INSTRUCTIONS FOR THE TASK: Return the records exactly, keeping every line as it is.
(Beginning of LISTED RECORDS)
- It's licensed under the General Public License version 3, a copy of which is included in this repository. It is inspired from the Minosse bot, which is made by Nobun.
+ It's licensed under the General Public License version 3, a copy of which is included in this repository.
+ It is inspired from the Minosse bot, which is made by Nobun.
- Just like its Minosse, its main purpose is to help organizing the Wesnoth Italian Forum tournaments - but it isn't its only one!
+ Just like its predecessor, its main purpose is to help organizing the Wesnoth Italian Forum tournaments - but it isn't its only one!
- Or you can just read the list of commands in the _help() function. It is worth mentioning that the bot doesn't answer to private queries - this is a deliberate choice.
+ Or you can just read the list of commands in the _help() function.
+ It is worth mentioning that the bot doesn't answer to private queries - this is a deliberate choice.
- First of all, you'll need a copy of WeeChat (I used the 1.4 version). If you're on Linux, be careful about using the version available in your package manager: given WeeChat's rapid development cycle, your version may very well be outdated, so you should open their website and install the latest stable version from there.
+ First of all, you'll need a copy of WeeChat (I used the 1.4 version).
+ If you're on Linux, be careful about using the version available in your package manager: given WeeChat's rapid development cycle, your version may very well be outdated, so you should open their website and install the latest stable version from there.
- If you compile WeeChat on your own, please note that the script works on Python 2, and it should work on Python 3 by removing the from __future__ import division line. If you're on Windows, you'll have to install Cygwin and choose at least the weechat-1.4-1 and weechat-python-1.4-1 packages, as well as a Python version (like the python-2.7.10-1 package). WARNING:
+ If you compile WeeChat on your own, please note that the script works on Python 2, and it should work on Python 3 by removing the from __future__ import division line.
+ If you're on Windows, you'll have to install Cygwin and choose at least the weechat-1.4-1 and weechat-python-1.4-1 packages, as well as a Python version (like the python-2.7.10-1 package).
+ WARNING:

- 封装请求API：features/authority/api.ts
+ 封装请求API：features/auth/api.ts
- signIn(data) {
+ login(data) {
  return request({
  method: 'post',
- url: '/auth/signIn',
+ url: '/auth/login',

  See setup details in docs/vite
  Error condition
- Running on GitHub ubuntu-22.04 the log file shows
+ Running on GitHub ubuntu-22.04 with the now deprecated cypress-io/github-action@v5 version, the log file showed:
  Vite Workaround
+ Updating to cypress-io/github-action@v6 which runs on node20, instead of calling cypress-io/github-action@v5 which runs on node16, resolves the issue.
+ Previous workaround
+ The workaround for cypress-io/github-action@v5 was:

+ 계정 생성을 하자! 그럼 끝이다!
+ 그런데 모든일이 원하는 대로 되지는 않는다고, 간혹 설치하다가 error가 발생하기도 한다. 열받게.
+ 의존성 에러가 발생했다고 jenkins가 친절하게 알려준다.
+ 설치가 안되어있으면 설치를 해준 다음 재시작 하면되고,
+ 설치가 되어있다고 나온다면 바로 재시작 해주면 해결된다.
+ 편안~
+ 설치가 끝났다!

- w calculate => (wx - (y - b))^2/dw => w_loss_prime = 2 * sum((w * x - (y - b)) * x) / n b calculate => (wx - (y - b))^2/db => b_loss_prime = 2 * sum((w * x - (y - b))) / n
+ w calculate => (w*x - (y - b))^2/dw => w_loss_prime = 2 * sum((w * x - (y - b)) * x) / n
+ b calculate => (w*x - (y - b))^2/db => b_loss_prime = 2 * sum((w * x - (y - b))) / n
(End of LISTED RECORDS)
EXERCISE ANSWER:
- It's licensed under the General Public License version 3, a copy of which is included in this repository. It is inspired from the Minosse bot, which is made by Nobun.
+ It's licensed under the General Public License version 3, a copy of which is included in this repository.
+ It is inspired from the Minosse bot, which is made by Nobun.
- Just like its Minosse, its main purpose is to help organizing the Wesnoth Italian Forum tournaments - but it isn't its only one!
+ Just like its predecessor, its main purpose is to help organizing the Wesnoth Italian Forum tournaments - but it isn't its only one!
- Or you can just read the list of commands in the _help() function. It is worth mentioning that the bot doesn't answer to private queries - this is a deliberate choice.
+ Or you can just read the list of commands in the _help() function.
+ It is worth mentioning that the bot doesn't answer to private queries - this is a deliberate choice.
- First of all, you'll need a copy of WeeChat (I used the 1.4 version). If you're on Linux, be careful about using the version available in your package manager: given WeeChat's rapid development cycle, your version may very well be outdated, so you should open their website and install the latest stable version from there.
+ First of all, you'll need a copy of WeeChat (I used the 1.4 version).
+ If you're on Linux, be careful about using the version available in your package manager: given WeeChat's rapid development cycle, your version may very well be outdated, so you should open their website and install the latest stable version from there.
- If you compile WeeChat on your own, please note that the script works on Python 2, and it should work on Python 3 by removing the from __future__ import division line. If you're on Windows, you'll have to install Cygwin and choose at least the weechat-1.4-1 and weechat-python-1.4-1 packages, as well as a Python version (like the python-2.7.10-1 package). WARNING:
+ If you compile WeeChat on your own, please note that the script works on Python 2, and it should work on Python 3 by removing the from __future__ import division line.
+ If you're on Windows, you'll have to install Cygwin and choose at least the weechat-1.4-1 and weechat-python-1.4-1 packages, as well as a Python version (like the python-2.7.10-1 package).
+ WARNING:

- 封装请求API：features/authority/api.ts
+ 封装请求API：features/auth/api.ts
- signIn(data) {
+ login(data) {
  return request({
  method: 'post',
- url: '/auth/signIn',
+ url: '/auth/login',

  See setup details in docs/vite
  Error condition
- Running on GitHub ubuntu-22.04 the log file shows
+ Running on GitHub ubuntu-22.04 with the now deprecated cypress-io/github-action@v5 version, the log file showed:
  Vite Workaround
+ Updating to cypress-io/github-action@v6 which runs on node20, instead of calling cypress-io/github-action@v5 which runs on node16, resolves the issue.
+ Previous workaround
+ The workaround for cypress-io/github-action@v5 was:

+ 계정 생성을 하자! 그럼 끝이다!
+ 그런데 모든일이 원하는 대로 되지는 않는다고, 간혹 설치하다가 error가 발생하기도 한다. 열받게.
+ 의존성 에러가 발생했다고 jenkins가 친절하게 알려준다.
+ 설치가 안되어있으면 설치를 해준 다음 재시작 하면되고,
+ 설치가 되어있다고 나온다면 바로 재시작 해주면 해결된다.
+ 편안~
+ 설치가 끝났다!

- w calculate => (wx - (y - b))^2/dw => w_loss_prime = 2 * sum((w * x - (y - b)) * x) / n b calculate => (wx - (y - b))^2/db => b_loss_prime = 2 * sum((w * x - (y - b))) / n
+ w calculate => (w*x - (y - b))^2/dw => w_loss_prime = 2 * sum((w * x - (y - b)) * x) / n
+ b calculate => (w*x - (y - b))^2/db => b_loss_prime = 2 * sum((w * x - (y - b))) / n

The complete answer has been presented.